Повесив трубку, доктор удивленно поднял брови. В голосе Барбары ему послышались нотки отчаяния. Говорила она так, как если бы он просто заставил ее согласиться на встречу.
Если так, то она и в этом тоже все больше начинала походить на Сьюзен.
57
Джесон все никак не мог освободиться от ощущения, что в его жизни что-то идет не совсем так, как следовало бы. День он провел в Нью-Йорке, сопровождая пятидесятидвухлетнюю Веру Шелби Тодд в ее бесконечных поисках персидских ковров.
Вера позвонила ему утром и спросила, может ли он посвятить этот день ей. Представительница известного на Род-Айленде семейства Шелби, Вера жила в одном из красивых особняков в Такседо-парк и, конечно, не любила, когда ей в чем-нибудь отказывали. Когда умер ее первый супруг, она вышла замуж за Стюарта Тодда, но решила не продавать особняк в Такседо-парк. Теперь, используя практически неограниченные финансовые возможности второго мужа, Вера часто прибегала к услугам столь авторитетного эксперта, каким слыл Джесон Эрнотт, для приобретения редких вещей по вполне приемлемым для богатых людей ценам.
Джесон впервые встретился с Верой не в Нью-Йорке, а на приеме, организованном семейством Шелби в Ньюпорте. Одна из кузин Веры представила ей Джесона, и, когда Вера поняла, что новый знакомый живет относительно недалеко от ее особняка в Такседо-парк, она стала часто приглашать его на вечеринки и приемы в своем доме. С готовностью принимала она и приглашения на званые мероприятия, которые организовывал Эрнотт.
В общении с Верой полезным Джесон считал еще и то, что она неизменно рассказывала ему все, что удавалось узнать о полицейском расследовании ограбления в Ньюпорте, которое сам же Джесон и совершил несколько лет назад.

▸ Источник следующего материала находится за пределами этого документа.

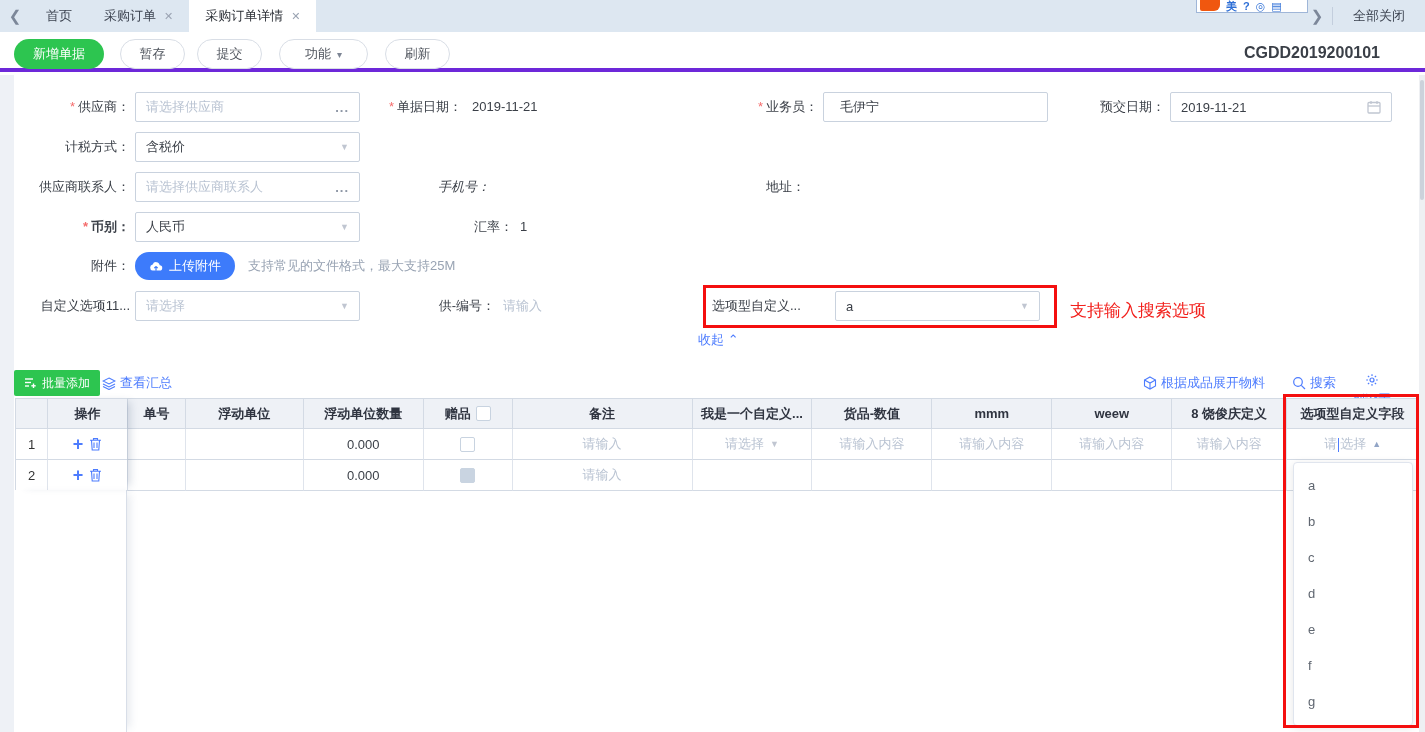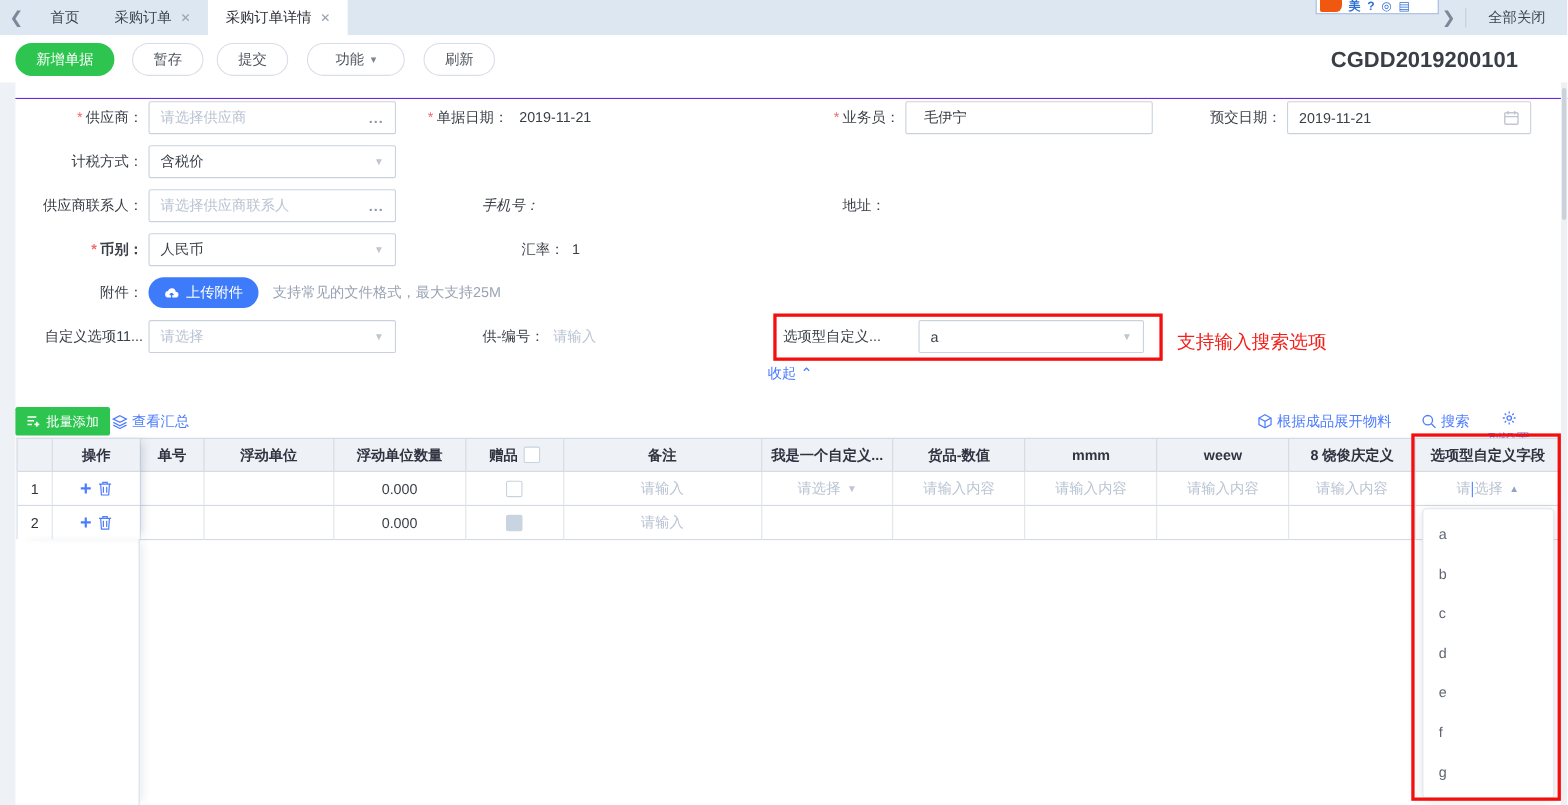--- a/index.html
+++ b/index.html
@@ -15,26 +15,26 @@
   .tabbar-right { margin-left:auto; display:flex; align-items:stretch; }
   .divider-v { width:1px; background:#c3cedd; margin:7px 0; }
   .close-all { display:flex; align-items:center; padding:0 20px; color:#3c4350; cursor:pointer; }
 
   
   .widget { position:absolute; left:1196px; top:-4px; width:112px; height:17px; background:#fff; border:1px solid #9fb6d8; display:flex; align-items:flex-end; gap:6px; padding:1px 3px; overflow:hidden; z-index:5; }
   .widget .blob { width:20px; height:14px; background:#f0570f; border-radius:4px 4px 6px 2px; }
   .widget .glyph { color:#2e6fd6; font-size:11px; font-weight:bold; line-height:10px; }
 
   
-  .toolbar { position:absolute; left:0; top:32px; width:1425px; height:58px; background:#fff; border-bottom:1px solid #6d28d9; }
+  .toolbar { position:absolute; left:0; top:32px; width:1425px; height:40px; background:#fff; border-bottom:4px solid #6d28d9; }
   .btn { position:absolute; top:7px; height:30px; border-radius:15px; display:flex; align-items:center; justify-content:center; font-size:13px; cursor:pointer; }
   .btn.green { background:#2dc550; color:#fff; border:none; }
   .btn.plain { background:#fff; color:#50555e; border:1px solid #d9dee6; }
   .caret-down-sm { font-size:10px; color:#7d8594; margin-left:6px; }
-  .doc-number { position:absolute; right:45px; top:12px; font-size:20px; font-weight:bold; color:#3a3f47; }
+  .doc-number { position:absolute; right:45px; top:12px; font-size:16px; font-weight:bold; color:#3a3f47; }
 
   
   .form-bg-left { position:absolute; left:0; top:75px; width:14px; height:657px; background:#eef1f6; }
   .scrollbar-track { position:absolute; left:1419px; top:75px; width:6px; height:657px; background:#eef0f3; }
   .scrollbar-thumb { position:absolute; left:1420px; top:80px; width:4px; height:120px; background:#ccd2db; border-radius:2px; }
 
   .flabel { position:absolute; height:30px; line-height:30px; text-align:right; color:#3a3f47; white-space:nowrap; }
   .req { color:#f56c6c; margin-right:3px; }
   .finput { position:absolute; height:30px; border:1px solid #c9d2de; border-radius:2px; background:#fff; display:flex; align-items:center; padding:0 10px; }
   .finput .ph { color:#b9c3d2; flex:1; }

— Моя кузина Джудит так тогда расстроилась, — доверительно рассказывала Вера. — Она просто понять не могла, почему кто-то унес у нее картины Пикассо и Гейнсборо, но не тронул творение Ван Эйка. Желая разобраться, она позвала к себе искусствоведа, который и поведал ей, что грабитель в ее дом приходил весьма разборчивый, знающий. Картина Ван Эйка, которую вор не стал красть, оказалась подделкой. Джудит пришла просто в бешенство. Зато все мы, ее родня, вынужденные долгое время слушать ее хвастовство о том, как прекрасно она разбирается в живописи, были очень довольны, и с тех пор часто посмеиваемся над ней за тот ее конфуз.